Silva Gustavo N, Brandão Virna G A, Perez Marcelo V, Blum Kenneth, Lewandrowski Kai-Uwe, Fiorelli Rossano K A
Department of Anesthesiology, Gaffrée e Guinle Universitary Hospital (EBSERH), Federal University of the State of Rio de Janeiro (UNIRIO), Rio de Janeiro 22290-240, RJ, Brazil.
Department of Surgery and Anesthesia, Federal University of São Paulo (UNIFESP), São Paulo 04021-001, SP, Brazil.
J Pers Med. 2024 Aug 5;14(8):829. doi: 10.3390/jpm14080829.

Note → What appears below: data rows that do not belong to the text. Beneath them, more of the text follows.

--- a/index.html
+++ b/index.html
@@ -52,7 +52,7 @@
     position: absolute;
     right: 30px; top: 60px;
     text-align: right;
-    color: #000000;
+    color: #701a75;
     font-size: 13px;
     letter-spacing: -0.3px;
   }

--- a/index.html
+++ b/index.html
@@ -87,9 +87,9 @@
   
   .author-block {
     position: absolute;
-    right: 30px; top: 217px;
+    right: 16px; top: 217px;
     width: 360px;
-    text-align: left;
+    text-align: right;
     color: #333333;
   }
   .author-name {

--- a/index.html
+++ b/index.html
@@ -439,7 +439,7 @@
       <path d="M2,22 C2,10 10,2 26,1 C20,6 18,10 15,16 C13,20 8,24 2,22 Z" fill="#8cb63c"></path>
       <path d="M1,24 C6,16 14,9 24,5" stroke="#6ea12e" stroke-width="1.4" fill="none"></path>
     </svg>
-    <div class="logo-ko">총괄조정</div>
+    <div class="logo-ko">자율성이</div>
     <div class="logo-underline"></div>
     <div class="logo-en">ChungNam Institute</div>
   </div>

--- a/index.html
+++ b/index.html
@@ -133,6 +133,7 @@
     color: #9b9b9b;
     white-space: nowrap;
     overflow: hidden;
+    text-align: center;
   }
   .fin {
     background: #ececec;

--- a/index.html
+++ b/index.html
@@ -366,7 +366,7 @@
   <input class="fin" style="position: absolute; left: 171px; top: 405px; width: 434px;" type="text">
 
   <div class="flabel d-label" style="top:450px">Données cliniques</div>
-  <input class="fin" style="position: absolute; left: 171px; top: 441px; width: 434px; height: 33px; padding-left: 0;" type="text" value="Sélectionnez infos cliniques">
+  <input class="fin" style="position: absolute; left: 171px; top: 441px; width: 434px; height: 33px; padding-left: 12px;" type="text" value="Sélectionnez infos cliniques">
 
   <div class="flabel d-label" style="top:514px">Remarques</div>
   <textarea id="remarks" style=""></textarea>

The severity and invasiveness of clinical outcomes from organic responses to trauma are influenced by individual, surgical, and anesthetic factors. A stress response elicits neuroendocrine and immune reactions that may lead to multi-organ dysfunction. The degree of neuroinflammatory reflex activation from trauma can increase pro-inflammatory cytokine production, leading to endothelial dysfunction, glycocalyx damage, neutrophil activation, and multisystem tissue destruction. A shift in patient treatment towards a neuroinflammatory perspective has prompted a new evaluation protocol for surgical patients, required to understand surgical pathogenesis and its link to chosen anesthetic-surgical methods. The goal of this study is to summarize and disseminate the present knowledge about the mechanisms involved in immune and neuroendocrine responses, focusing on video laparoscopic surgeries. This article outlines various measures cited in the literature aimed at reducing the burden of surgical trauma. It reviews anesthetic drugs, anesthetic techniques, and intensive care procedures that are known to have immunomodulatory effects. The results show a preference for more sensitive inflammatory mediators to tissue trauma serving as care tools, indicators for prognosis, and therapeutic outcomes.
机体对创伤的反应所导致临床结果的严重程度和侵袭性受到个体、手术及麻醉因素的影响。应激反应会引发神经内分泌和免疫反应,这可能导致多器官功能障碍。创伤引起的神经炎症反射激活程度会增加促炎细胞因子的产生,进而导致内皮功能障碍、糖萼损伤、中性粒细胞激活以及多系统组织破坏。患者治疗向神经炎症视角的转变促使针对外科手术患者制定了新的评估方案,需要了解手术发病机制及其与所选麻醉 - 手术方法的关联。本研究的目的是总结并传播当前有关免疫和神经内分泌反应机制的知识,重点关注视频腹腔镜手术。本文概述了文献中提到的旨在减轻手术创伤负担的各种措施。它回顾了已知具有免疫调节作用的麻醉药物、麻醉技术和重症监护程序。结果表明,更倾向于选择对组织创伤更敏感的炎症介质作为护理工具、预后指标和治疗结果。